È da circa un decennio che nel Bellunese sono spuntate ripetute tentazioni di “espatrio”, con conseguenti referendum. Non tutti, peraltro, riusciti. Se infatti nel 2007 votarono per il passaggio in Trentino Alto Adige i residenti di Cortina, Livinallongo e Colle Santa Lucia, e se in anni diversi fecero lo stesso i cittadini di Lamon, Sovramonte, Taibon e Voltago (ma non Auronzo), nel 2013 non si raggiunse il quorum ad Arsiè, Rocca Pietore, Canale, Cesiomaggiore, Falcade, Feltre e Gosaldo. A votare per il trasferimento in Fvg, oltre a Sappada, ci ha provato anche Pieve di Cadore, senza riuscirci. Nel 2013 fu anche in questo caso una questione di mancato quorum, nonostante la convinzione del sindaco Maria Antonia Ciotti che prima del voto propose che tutti i Comuni bellunesi confinanti con il Fvg (oggi ne risulterebbero interessati 17 nell’attesa di vedere come finirà per Sappada) indicessero il referendum per conquistare la specialità. Perché è proprio la specialità la questione chiave.
È un tema così caldo da spaccare il Pd.

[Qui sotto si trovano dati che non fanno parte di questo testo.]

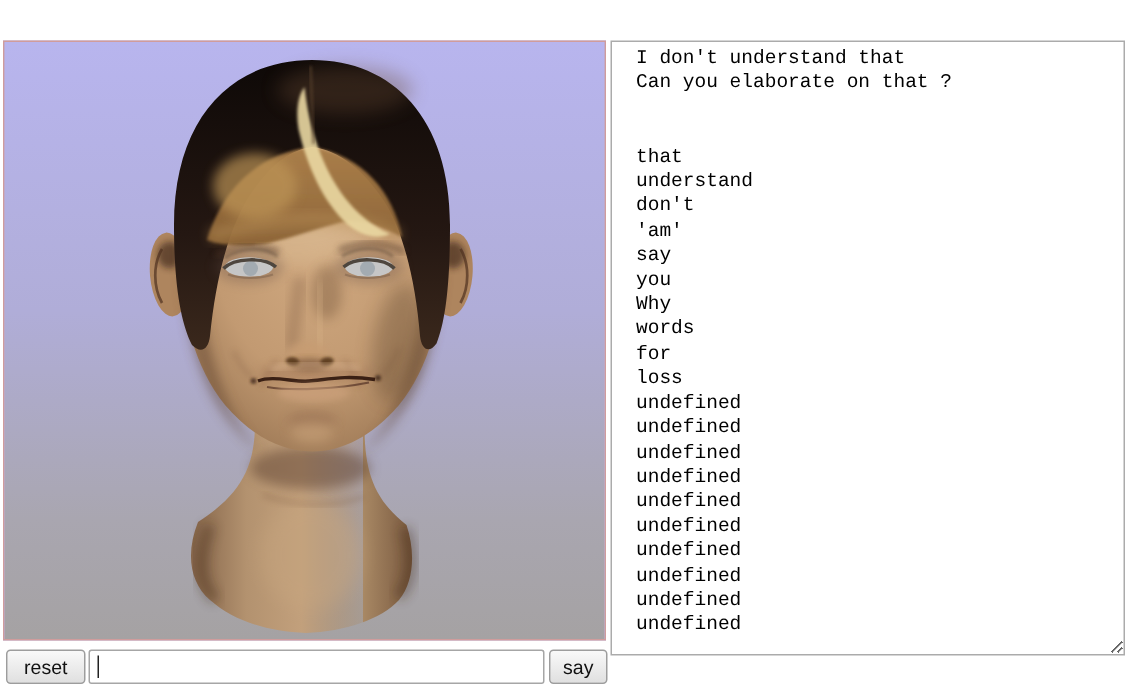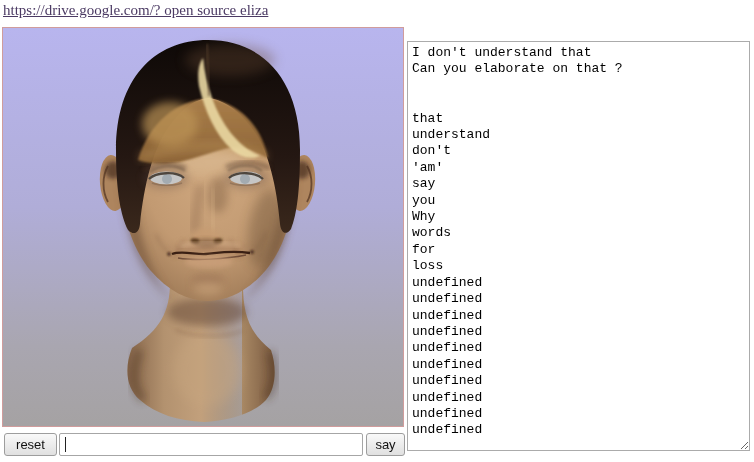--- a/index.html
+++ b/index.html
@@ -9,46 +9,45 @@
   
   #url-link{position:absolute;left:3px;top:2px;font-family:"Liberation Serif",serif;
             font-size:15px;color:#4b3a63;text-decoration:underline;white-space:nowrap;}
 
   
   #avatar-canvas{position:absolute;left:2px;top:27px;width:400px;height:398px;
                  border:1px solid #d09c9c;background:#b4b1e6;}
   #avatar-canvas svg{display:block;}
 
   
-  #transcript{position:absolute;left:407px;top:41px;width:343px;height:410px;
+  #transcript{position:absolute;left:407px;top:27px;width:343px;height:410px;
               box-sizing:border-box;border:1px solid #ababab;border-radius:0;
               font-family:"Liberation Mono","DejaVu Sans Mono",monospace;
               font-size:13px;line-height:16.4px;color:#000;background:#fff;
-              padding:3px 4px;resize:both;overflow:auto;outline:none;white-space:pre;}
+              padding:3px 16px;resize:both;overflow:auto;outline:none;white-space:pre;}
 
   
   .ui-btn{position:absolute;top:433px;height:23px;box-sizing:border-box;
           border:1px solid #9d9d9d;border-radius:3px;
           background:linear-gradient(#f9f9f9,#e0e0e0);
           font-family:"Liberation Sans",sans-serif;font-size:13px;color:#111;
           padding:0;text-align:center;cursor:pointer;}
   #reset-button{left:4px;width:53px;}
   #say-button{left:366px;width:39px;}
   #chat-input{position:absolute;left:59px;top:433px;width:304px;height:23px;
               box-sizing:border-box;border:1px solid #a6a6a6;border-radius:2px;
               background:#fff;font-family:"Liberation Sans",sans-serif;font-size:13px;
               padding:2px 4px;outline:none;}
   #text-caret{position:absolute;left:65px;top:437px;width:1px;height:15px;background:#222;}
 </style>
 </head>
 <body>
 
 <div id="page">
 
-  <a id="url-link" href="#">https://drive.google.com/? open source eliza</a>
 
   <div id="avatar-canvas">
     <svg width="400" height="398" viewBox="0 0 400 398" aria-hidden="true">
       <defs>
         <linearGradient id="bgGrad" x1="0" y1="0" x2="0" y2="1">
           <stop offset="0" stop-color="#b8b5ee"></stop>
           <stop offset="0.45" stop-color="#b0add8"></stop>
           <stop offset="0.8" stop-color="#a9a6b0"></stop>
           <stop offset="1" stop-color="#a5a2a3"></stop>
         </linearGradient>

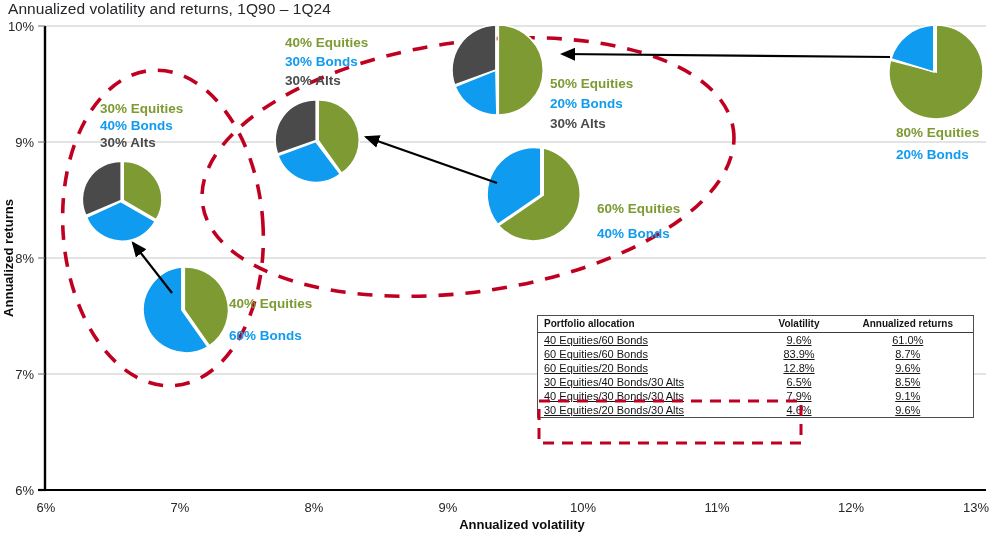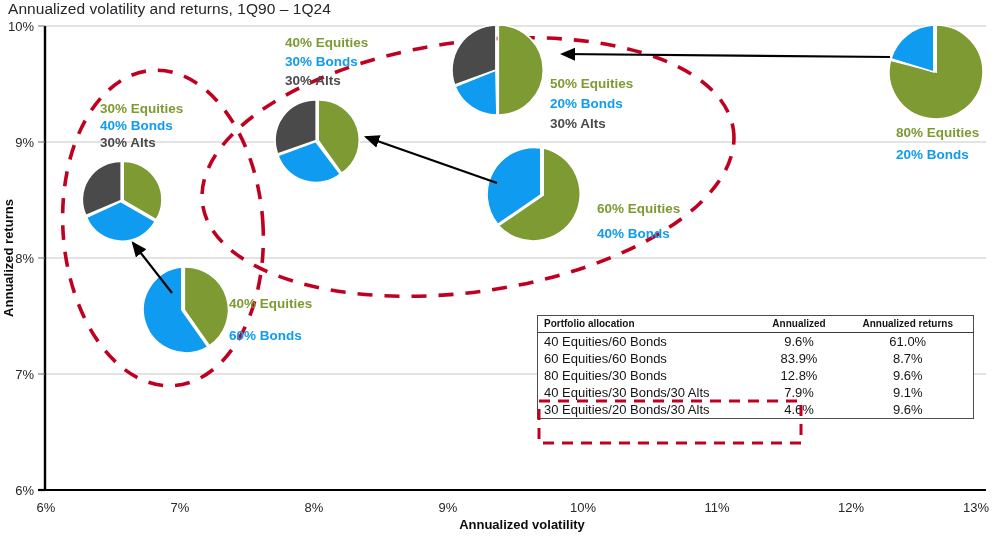--- a/index.html
+++ b/index.html
@@ -73,22 +73,23 @@
     text-align: left;
     padding: 2px 6px 3px 6px;
     border-bottom: 1.4px solid #3a3a3a;
     font-size: 10px;
     white-space: nowrap;
     margin-left: 42px;
   }
   .alloc-table th.c { text-align: center; }
   .alloc-table td {
     padding: 1px 6px 1px 6px;
-    font-size: 13px;
-    white-space: nowrap;
+    font-size: 11px;
+    white-space: nowrap;
+    text-decoration: underline;
   }
   .alloc-table td.c { text-align: center; }
   .col-alloc { width: 50%; }
   .col-vol { width: 20%; }
   .col-ret { width: 30%; }
 </style>
 </head>
 <body>
 
 <div id="root">
@@ -213,39 +214,44 @@
       <text class="pielabel lab-eq" x="896" y="137">80% Equities</text>
       <text class="pielabel lab-bd" x="896" y="159">20% Bonds</text>
     </g>
   </svg>
 
   <div class="alloc-table">
     <table>
       <thead>
         <tr>
           <th class="col-alloc">Portfolio allocation</th>
-          <th class="col-vol c">Annualized</th>
+          <th class="col-vol c">Volatility</th>
           <th class="col-ret c">Annualized returns</th>
         </tr>
       </thead>
       <tbody>
         <tr>
           <td>40 Equities/60 Bonds</td>
           <td class="c">9.6%</td>
           <td class="c">61.0%</td>
         </tr>
         <tr>
           <td>60 Equities/60 Bonds</td>
           <td class="c">83.9%</td>
           <td class="c">8.7%</td>
         </tr>
         <tr>
-          <td>80 Equities/30 Bonds</td>
+          <td>60 Equities/20 Bonds</td>
           <td class="c">12.8%</td>
           <td class="c">9.6%</td>
+        </tr>
+        <tr>
+          <td>30 Equities/40 Bonds/30 Alts</td>
+          <td class="c">6.5%</td>
+          <td class="c">8.5%</td>
         </tr>
         <tr>
           <td>40 Equities/30 Bonds/30 Alts</td>
           <td class="c">7.9%</td>
           <td class="c">9.1%</td>
         </tr>
         <tr>
           <td>30 Equities/20 Bonds/30 Alts</td>
           <td class="c">4.6%</td>
           <td class="c">9.6%</td>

Isabella De Monte, europarlamentare, fu nel 2013 firmataria del ddl per Sappada in Fvg e non digerisce lo stallo: «La volontà popolare non è un optional: o la si rispetta o si decida di abrogare le disposizioni referendarie». L’esponente dem tuona contro la «presa in giro dei cittadini» e mette nel mirino anche la possibile apertura «alle ambizioni macroregionali dei fautori di un Grande Veneto».
A rispondere è proprio il governatore leghista (pronto a presentare in queste ore il quesito referendario per l’autonomia della regione), che dice «no alle guerre tra poveri», chiede «maggiore autonomia per il Veneto» e rigetta ogni accusa: «Siamo arrivati alle comiche. Il governo ha utilizzato e trascinato questa vicenda per metterci in difficoltà politica, senza capire che Sappada è solo la punta di un iceberg. Una volta che sarà passata in Fvg ci sarà un nuovo Comune confinante che chiederà di cambiare regione. Le motivazioni che sottendono a queste richieste, al di là di motivi culturali e storici, sono principalmente economiche». Non mancano varie altre reazioni. Il presidente del Consiglio Fvg Franco Iacop si dispiace «per l’interruzione di una procedura che sembrava bene avviata nel rispetto di motivazioni linguistiche, storiche e culturali».
L’assessore alle Autonomie Paolo Panontin si augura che lo stop non sia definitivo: «Come Regione abbiamo mantenuto un atteggiamento corretto, pronti ad accogliere la comunità sappadina senza alcun intento annessionistico di territorio veneto». Un duro attacco al Pd arriva da Massimiliano Fedriga: «Una bocciatura doppia, prima in capigruppo e poi in aula quando, su proposta della Lega, si è votata la riammissione della proposta nell’ordine del giorno. Una decisione vergognosa, che riflette ancora una volta l’incapacità del Pd di rispettare la volontà popolare». Ma la senatrice di Fare, la tosiana Raffaella Bellot, contrattacca: «Le affermazioni di Zaia, che tra minacce e boutade si è apertamente schierato contro il voto dei sappadini, sono l’ennesima conferma della politica della nuova Lega, un partito che sostiene l’autonomia solo a parole».